Exaggerated heterochiasmy in a fish with sex-linked male coloration polymorphisms

Abstract

It is often stated that polymorphisms for mutations affecting fitness of males and females in opposite directions [sexually antagonistic (SA) polymorphisms] are the main selective force for the evolution of recombination suppression between sex chromosomes. However, empirical evidence to discriminate between different hypotheses is difficult to obtain. We report genetic mapping results in laboratory-raised families of the guppy (Poecilia reticulata), a sexually dimorphic fish with SA polymorphisms for male coloration genes, mostly on the sex chromosomes. Comparison of the genetic and physical maps shows that crossovers are distributed very differently in the two sexes (heterochiasmy); in male meiosis, they are restricted to the termini of all four chromosomes studied, including chromosome 12, which carries the sex-determining locus. Genome resequencing of male and female guppies from a population also indicates sex linkage of variants across almost the entire chromosome 12. More than 90% of the chromosome carrying the male-determining locus is therefore transmitted largely through the male lineage. A lack of heterochiasmy in a related fish species suggests that it originated recently in the lineage leading to the guppy. Our findings do not support the hypothesis that suppressed recombination evolved in response to the presence of SA polymorphisms. Instead, a low frequency of recombination on a chromosome that carries a male-determining locus and has not undergone genetic degeneration has probably facilitated the establishment of male-beneficial coloration polymorphisms.

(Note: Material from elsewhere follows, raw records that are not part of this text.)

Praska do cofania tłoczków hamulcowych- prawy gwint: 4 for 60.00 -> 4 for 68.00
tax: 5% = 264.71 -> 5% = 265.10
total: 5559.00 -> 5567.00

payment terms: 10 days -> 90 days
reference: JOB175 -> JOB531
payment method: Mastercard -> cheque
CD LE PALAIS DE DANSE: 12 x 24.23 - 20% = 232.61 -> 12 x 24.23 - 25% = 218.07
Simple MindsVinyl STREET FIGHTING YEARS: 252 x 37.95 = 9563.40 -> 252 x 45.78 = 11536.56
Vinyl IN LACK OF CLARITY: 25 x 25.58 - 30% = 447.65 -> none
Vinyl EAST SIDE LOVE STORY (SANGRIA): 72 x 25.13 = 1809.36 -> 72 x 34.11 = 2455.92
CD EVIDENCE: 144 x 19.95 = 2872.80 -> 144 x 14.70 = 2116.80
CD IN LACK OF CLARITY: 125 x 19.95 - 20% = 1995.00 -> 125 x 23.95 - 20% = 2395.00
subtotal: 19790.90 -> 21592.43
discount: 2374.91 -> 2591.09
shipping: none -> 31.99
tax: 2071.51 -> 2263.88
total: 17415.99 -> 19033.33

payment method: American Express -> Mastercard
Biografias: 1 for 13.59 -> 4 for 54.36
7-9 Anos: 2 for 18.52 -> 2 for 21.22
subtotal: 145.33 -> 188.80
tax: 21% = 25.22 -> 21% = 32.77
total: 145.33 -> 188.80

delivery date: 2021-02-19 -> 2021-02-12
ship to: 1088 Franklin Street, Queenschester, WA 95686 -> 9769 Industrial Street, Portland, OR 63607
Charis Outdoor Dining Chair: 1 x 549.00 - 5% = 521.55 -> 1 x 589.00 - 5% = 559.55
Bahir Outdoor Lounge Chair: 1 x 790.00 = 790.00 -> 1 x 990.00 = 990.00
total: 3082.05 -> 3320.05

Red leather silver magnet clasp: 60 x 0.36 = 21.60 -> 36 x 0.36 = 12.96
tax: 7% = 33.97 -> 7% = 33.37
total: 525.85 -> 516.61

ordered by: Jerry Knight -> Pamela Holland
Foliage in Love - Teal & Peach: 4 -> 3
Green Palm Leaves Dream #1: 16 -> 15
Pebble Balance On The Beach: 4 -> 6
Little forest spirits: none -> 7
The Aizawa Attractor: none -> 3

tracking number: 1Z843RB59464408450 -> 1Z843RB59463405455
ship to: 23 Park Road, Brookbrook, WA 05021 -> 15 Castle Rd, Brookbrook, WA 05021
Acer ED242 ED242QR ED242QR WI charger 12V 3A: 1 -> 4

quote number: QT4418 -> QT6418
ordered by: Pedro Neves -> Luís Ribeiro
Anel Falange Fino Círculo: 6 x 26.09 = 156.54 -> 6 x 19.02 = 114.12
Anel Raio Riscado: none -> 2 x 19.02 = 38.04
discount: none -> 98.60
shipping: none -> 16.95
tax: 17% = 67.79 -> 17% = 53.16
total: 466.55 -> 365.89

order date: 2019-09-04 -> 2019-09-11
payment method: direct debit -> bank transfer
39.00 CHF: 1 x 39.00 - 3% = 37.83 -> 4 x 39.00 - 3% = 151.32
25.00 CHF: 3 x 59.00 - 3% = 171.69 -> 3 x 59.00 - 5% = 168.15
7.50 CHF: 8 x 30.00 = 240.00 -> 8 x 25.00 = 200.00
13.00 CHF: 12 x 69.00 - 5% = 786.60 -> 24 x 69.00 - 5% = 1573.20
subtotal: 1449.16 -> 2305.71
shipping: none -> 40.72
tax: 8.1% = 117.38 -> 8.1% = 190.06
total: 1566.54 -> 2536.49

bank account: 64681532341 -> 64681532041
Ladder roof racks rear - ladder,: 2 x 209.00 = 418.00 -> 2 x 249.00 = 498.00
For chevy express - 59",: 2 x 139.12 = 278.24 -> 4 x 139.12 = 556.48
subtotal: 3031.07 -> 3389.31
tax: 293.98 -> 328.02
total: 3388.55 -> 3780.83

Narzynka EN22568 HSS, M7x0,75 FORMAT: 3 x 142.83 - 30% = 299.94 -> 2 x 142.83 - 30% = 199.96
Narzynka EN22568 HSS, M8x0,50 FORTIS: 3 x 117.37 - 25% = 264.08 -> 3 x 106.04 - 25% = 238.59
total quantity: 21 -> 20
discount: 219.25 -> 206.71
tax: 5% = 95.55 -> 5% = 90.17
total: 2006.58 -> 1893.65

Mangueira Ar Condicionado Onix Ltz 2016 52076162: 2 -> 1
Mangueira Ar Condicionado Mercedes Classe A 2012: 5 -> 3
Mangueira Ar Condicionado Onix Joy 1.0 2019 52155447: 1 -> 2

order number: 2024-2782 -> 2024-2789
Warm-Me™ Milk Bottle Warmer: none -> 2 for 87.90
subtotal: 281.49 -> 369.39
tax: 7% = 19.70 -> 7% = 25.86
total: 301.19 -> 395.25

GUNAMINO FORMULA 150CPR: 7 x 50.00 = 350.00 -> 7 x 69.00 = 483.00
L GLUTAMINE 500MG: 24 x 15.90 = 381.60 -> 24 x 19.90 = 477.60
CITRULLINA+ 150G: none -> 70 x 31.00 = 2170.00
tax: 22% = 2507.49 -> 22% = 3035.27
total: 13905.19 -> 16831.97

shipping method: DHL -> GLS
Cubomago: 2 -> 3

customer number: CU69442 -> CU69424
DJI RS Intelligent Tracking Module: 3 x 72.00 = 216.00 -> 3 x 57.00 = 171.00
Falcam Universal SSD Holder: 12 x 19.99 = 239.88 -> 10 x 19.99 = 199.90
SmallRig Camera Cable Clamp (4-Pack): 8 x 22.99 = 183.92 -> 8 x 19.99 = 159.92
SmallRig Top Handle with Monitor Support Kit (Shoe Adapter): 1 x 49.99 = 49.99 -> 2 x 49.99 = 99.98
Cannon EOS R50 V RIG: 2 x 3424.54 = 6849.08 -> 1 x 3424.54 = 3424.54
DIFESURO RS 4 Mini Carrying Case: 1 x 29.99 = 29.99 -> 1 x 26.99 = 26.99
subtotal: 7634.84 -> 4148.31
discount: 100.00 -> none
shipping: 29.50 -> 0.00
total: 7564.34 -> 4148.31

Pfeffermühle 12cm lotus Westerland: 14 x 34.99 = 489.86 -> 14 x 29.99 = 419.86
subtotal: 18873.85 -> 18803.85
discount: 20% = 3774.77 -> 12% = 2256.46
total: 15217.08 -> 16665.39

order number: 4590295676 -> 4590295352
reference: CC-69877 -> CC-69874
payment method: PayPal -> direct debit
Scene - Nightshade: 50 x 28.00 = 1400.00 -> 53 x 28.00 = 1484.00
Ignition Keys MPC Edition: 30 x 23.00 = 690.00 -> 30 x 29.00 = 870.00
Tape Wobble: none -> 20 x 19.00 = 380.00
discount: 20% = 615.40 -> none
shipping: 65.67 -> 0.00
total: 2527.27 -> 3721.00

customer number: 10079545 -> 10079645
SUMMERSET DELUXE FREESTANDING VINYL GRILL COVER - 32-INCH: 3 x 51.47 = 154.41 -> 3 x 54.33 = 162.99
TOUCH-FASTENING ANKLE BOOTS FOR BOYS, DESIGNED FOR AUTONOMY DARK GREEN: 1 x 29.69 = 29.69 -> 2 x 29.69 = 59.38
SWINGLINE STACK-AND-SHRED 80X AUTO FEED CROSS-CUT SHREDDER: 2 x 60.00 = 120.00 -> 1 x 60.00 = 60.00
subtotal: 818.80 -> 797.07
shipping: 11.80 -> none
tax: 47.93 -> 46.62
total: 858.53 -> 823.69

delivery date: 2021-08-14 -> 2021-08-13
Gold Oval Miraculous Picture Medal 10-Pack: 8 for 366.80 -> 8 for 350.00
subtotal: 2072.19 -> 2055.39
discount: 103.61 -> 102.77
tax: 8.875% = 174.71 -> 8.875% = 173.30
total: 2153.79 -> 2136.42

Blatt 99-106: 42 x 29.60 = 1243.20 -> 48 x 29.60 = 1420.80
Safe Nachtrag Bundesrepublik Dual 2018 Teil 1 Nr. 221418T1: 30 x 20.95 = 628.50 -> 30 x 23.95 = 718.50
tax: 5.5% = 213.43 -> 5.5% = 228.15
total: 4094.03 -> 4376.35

Keywords: crossing over; genetic maps; guppies; sex chromosomes; sexual antagonism.

Fig. 1.

Genetic map distances for markers on chromosome 12 plotted against their genomic positions in the chromosome 12 female assembly available in GenBank. (A) Results from a full-sibling family from the Aripo captive population. Genetic mapping was also carried out for families from fish sampled directly from natural high-predation (B) and low-predation (C) populations from the Aripo, Guanapo, and Quare rivers (Methods and Table 1). In all families, the genetic map locations estimated in female meiosis increase almost linearly with the physical genomic positions, with R² values for the linear regressions close to a value of 1 for all families (SI Appendix, Table S1). In male meiosis, the terminal region distant from the centromere forms a PAR with a very high recombination rate.

Fig. 2.

Evidence for associations between SNPs on chromosome 12 and the sex-determining region, based on population genetics analyses (F_ST, F_IS, and LD). A total of 469,515 biallelic SNPs with genotypes for all individuals were analyzed. The positions are based on the female genome assembly. (A) F_ST values for males and females. The values plotted are mean values in 50-kb windows, and the horizontal line shows the genome-wide mean F_ST. (B) F_IS values for SNPs in males (blue) and females (red) separately, showing the more negative values in males in almost all 50-kb windows across LG12, except in the PAR near 26 Mb. The line indicates a value of zero, the value expected under Hardy–Weinberg equilibrium. (C) Mean LD between SNPs in the same windows, estimated from diploid genotypes of both sexes using r² values. The horizontal line shows the chromosomal mean r² value. Away from the centromere end, r² decays to a value close to 0.2. As the population studied has a history of a small size at its founding (Methods) and our sample size is small, LD is not expected to decay to very low values, even for independently segregating SNPs (76). chr, chromosome. (D) Schematic diagram of the chromosome, showing the centromere (CEN) at the left, corresponding to the region of high LD. The gray gradient of the chromosome bar indicates the very high crossover rate at male meiosis at the tip opposite the CEN (the terminus), quickly decreasing to a very low rate across the large CEN-proximal region. The presumed location of the male-determining region, based on our genotyping of one male recombinant, is indicated (M). The positions of the old and young evolutionary strata inferred by the study of Wright et al. (28) are indicated by a solid black bar and a striped black bar, respectively.

Fig. 3.

Evidence for restricted recombination on chromosome 12, based on sites with genotype patterns expected under sex linkage. A total of 344,848 nonsingleton SNPs from chromosome 12 were analyzed in windows of 1 Mb, plus SNPs from 492 unplaced scaffolds (U) with at least 100 variable sites. (A) Numbers of informative sites with genotypes consistent with sex linkage. Such sites were found across most of chromosome 12. Few sites had genotype configurations compatible with full sex-linkage (all females were homozygous, and all males were heterozygous). Most informative sites had genotypes deviating from complete sex linkage as follows: 1M, a single homozygous male; 2M, two homozygous males; 1F, one female heterozygote; and 1M, 1F, one male homozygote and one female heterozygote. (B) Percentage of sites in 10-kb windows with genotype configurations that fall into any of the five categories specified above. The pink line separates the number of windows containing more than 15% (pink dots) or less than 15% (gray dots) of sites informative for sex linkage. The blue bar under the X axis indicates the region previously suggested to be an old evolutionary stratum (28).